▶ **ACTION ITEM**:
Go to the line below that has "Peanut Butter | _id: 22 -> 21", print it and each line after it exactly, and stop after the line that has "Lettuce | _id: 11 -> 13"; leave out pictures.

[[ GIVEN ENTRIES open ]]

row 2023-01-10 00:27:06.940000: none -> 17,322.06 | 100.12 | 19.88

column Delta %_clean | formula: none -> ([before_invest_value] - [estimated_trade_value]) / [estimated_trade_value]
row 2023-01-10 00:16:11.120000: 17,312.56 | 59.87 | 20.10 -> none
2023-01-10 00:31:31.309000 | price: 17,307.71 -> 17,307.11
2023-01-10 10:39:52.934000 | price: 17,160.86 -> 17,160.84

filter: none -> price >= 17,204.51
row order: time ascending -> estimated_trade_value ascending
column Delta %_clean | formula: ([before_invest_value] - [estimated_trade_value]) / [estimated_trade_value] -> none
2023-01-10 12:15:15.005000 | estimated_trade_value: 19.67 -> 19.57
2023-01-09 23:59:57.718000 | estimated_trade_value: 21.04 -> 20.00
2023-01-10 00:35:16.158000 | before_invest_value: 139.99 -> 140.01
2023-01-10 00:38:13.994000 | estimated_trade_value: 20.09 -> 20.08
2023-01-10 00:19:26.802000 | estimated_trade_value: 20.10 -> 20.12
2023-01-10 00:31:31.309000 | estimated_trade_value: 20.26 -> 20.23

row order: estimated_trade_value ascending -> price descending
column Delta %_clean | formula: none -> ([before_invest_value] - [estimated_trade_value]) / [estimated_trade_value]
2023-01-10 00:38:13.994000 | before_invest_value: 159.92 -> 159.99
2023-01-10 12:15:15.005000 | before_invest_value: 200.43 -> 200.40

[[ GIVEN ENTRIES closed ]]
[[ GIVEN ENTRIES open ]]

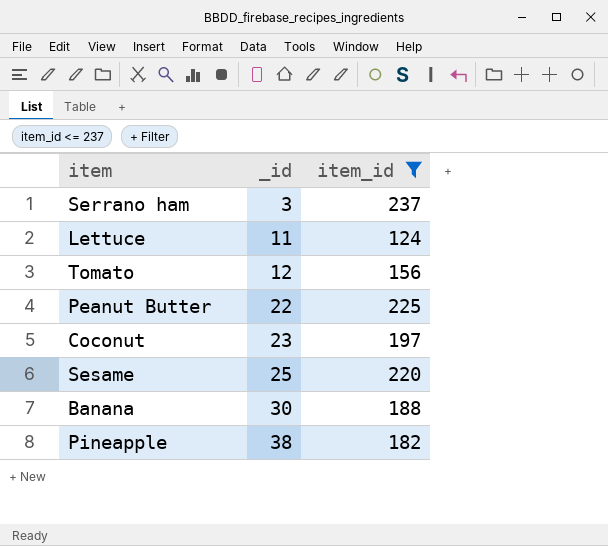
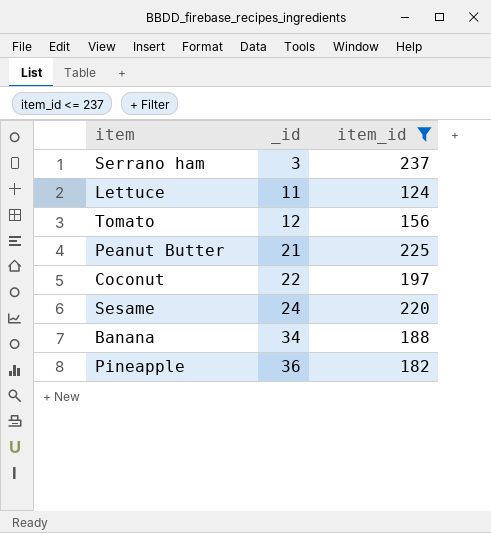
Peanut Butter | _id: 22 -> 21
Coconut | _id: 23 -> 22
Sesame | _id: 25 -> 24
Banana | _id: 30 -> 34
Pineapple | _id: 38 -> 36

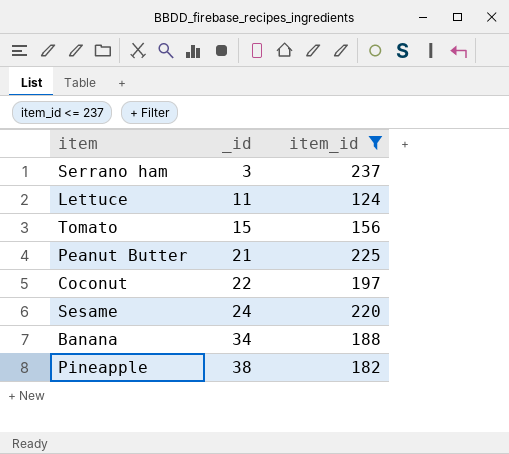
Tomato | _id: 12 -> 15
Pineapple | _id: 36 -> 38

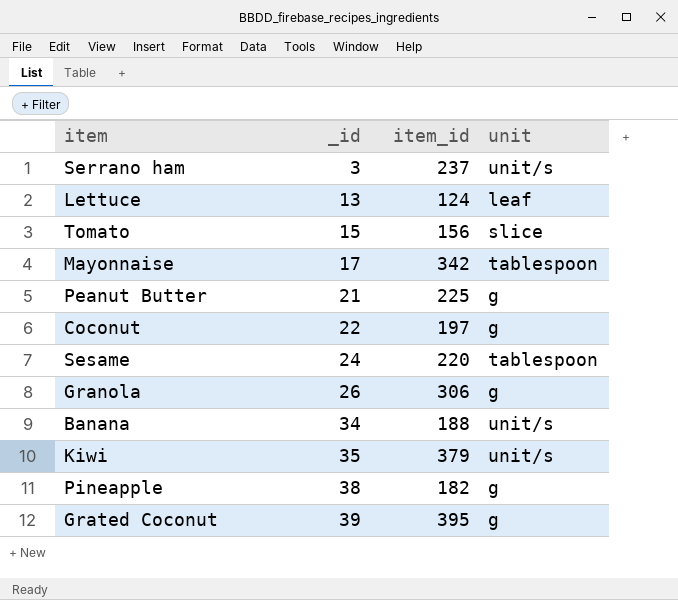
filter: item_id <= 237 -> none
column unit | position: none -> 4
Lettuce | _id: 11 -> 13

[[ GIVEN ENTRIES closed ]]
[[ GIVEN ENTRIES open ]]

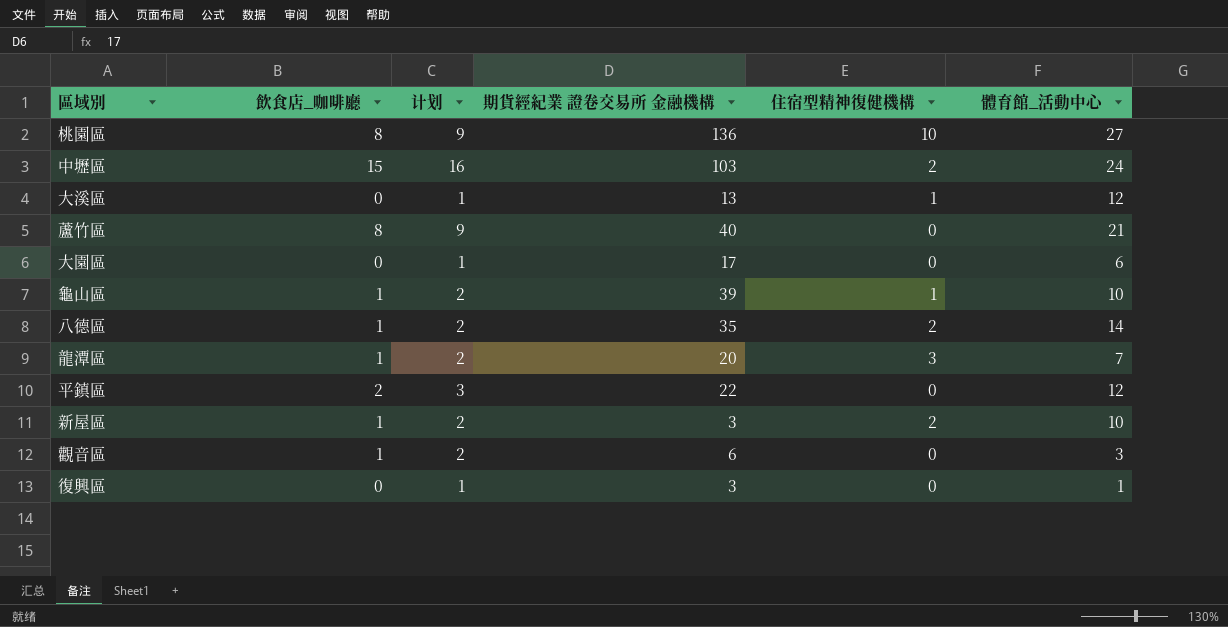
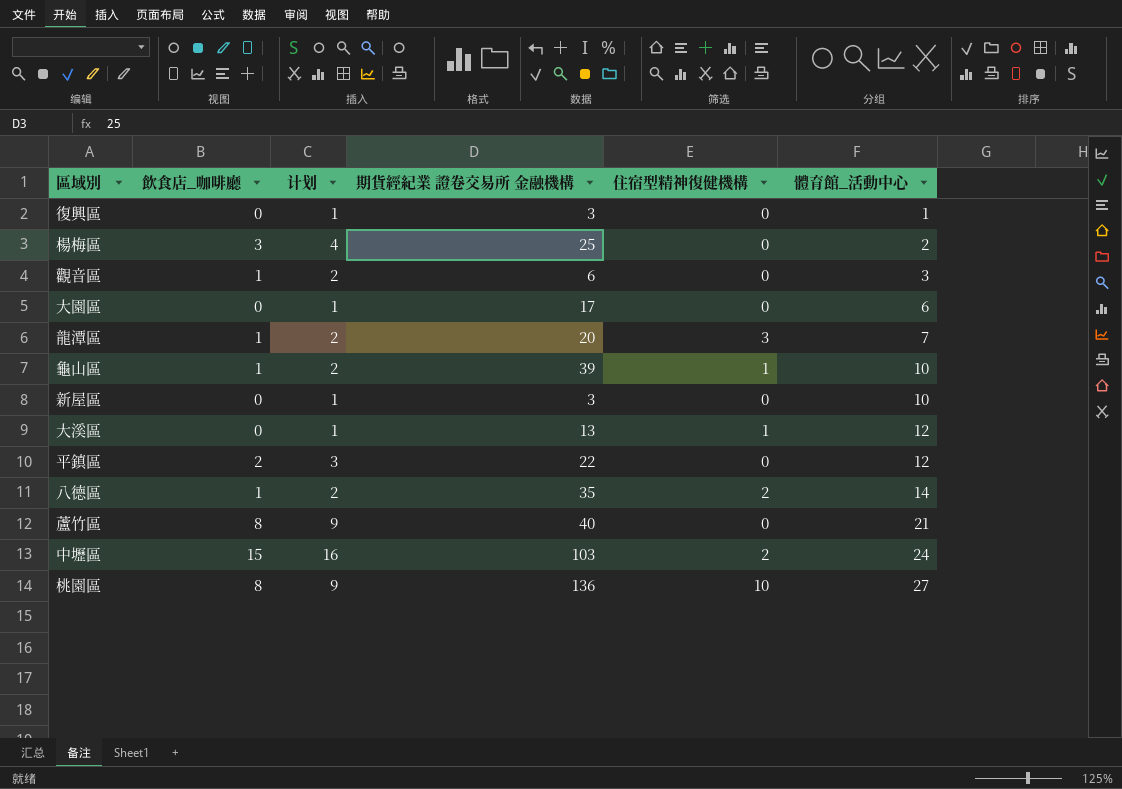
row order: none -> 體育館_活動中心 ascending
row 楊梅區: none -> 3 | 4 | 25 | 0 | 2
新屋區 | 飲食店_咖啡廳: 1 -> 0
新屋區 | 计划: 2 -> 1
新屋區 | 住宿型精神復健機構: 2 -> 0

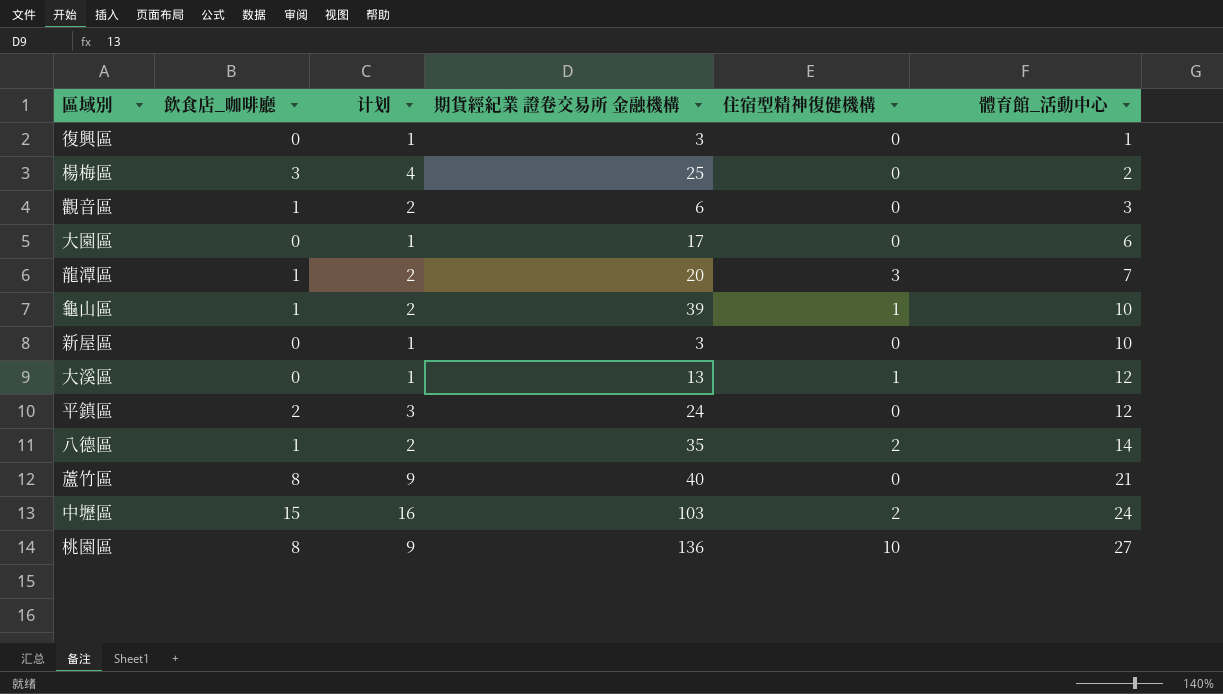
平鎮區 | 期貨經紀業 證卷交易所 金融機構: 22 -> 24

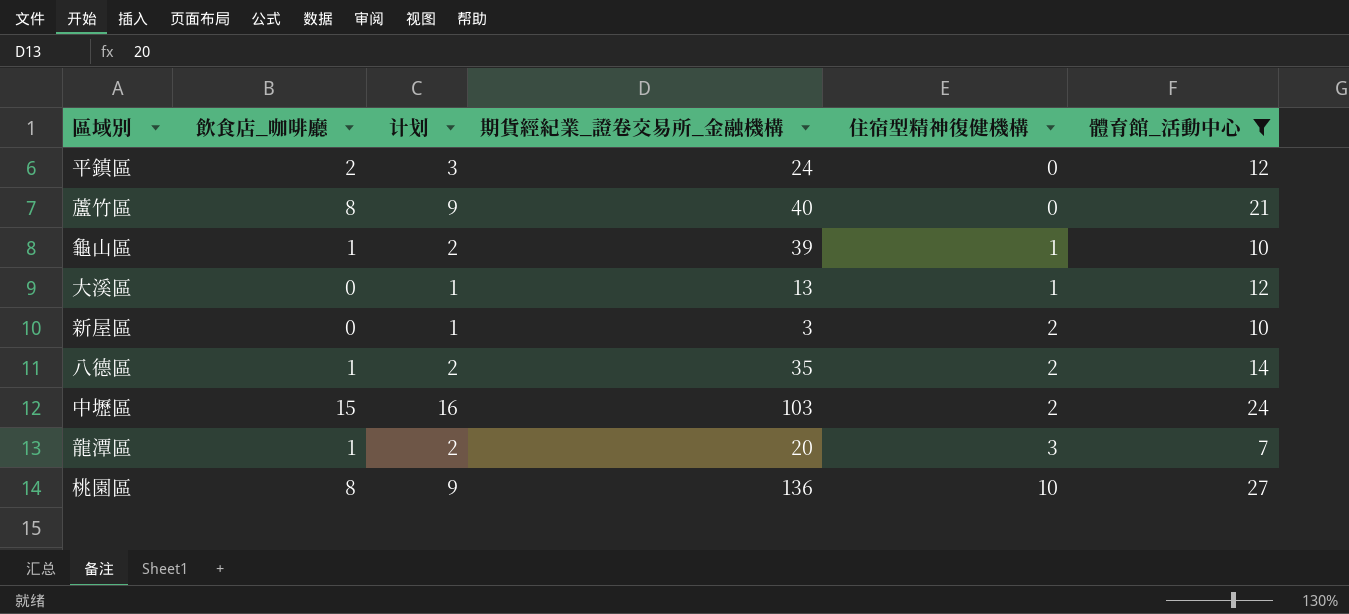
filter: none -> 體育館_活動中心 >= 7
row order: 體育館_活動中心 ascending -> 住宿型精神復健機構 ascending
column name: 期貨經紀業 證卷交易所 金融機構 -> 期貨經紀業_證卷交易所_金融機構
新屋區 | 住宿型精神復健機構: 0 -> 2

[[ GIVEN ENTRIES closed ]]

▶ **REPLY TO THE TASK**:
Peanut Butter | _id: 22 -> 21
Coconut | _id: 23 -> 22
Sesame | _id: 25 -> 24
Banana | _id: 30 -> 34
Pineapple | _id: 38 -> 36

Tomato | _id: 12 -> 15
Pineapple | _id: 36 -> 38

filter: item_id <= 237 -> none
column unit | position: none -> 4
Lettuce | _id: 11 -> 13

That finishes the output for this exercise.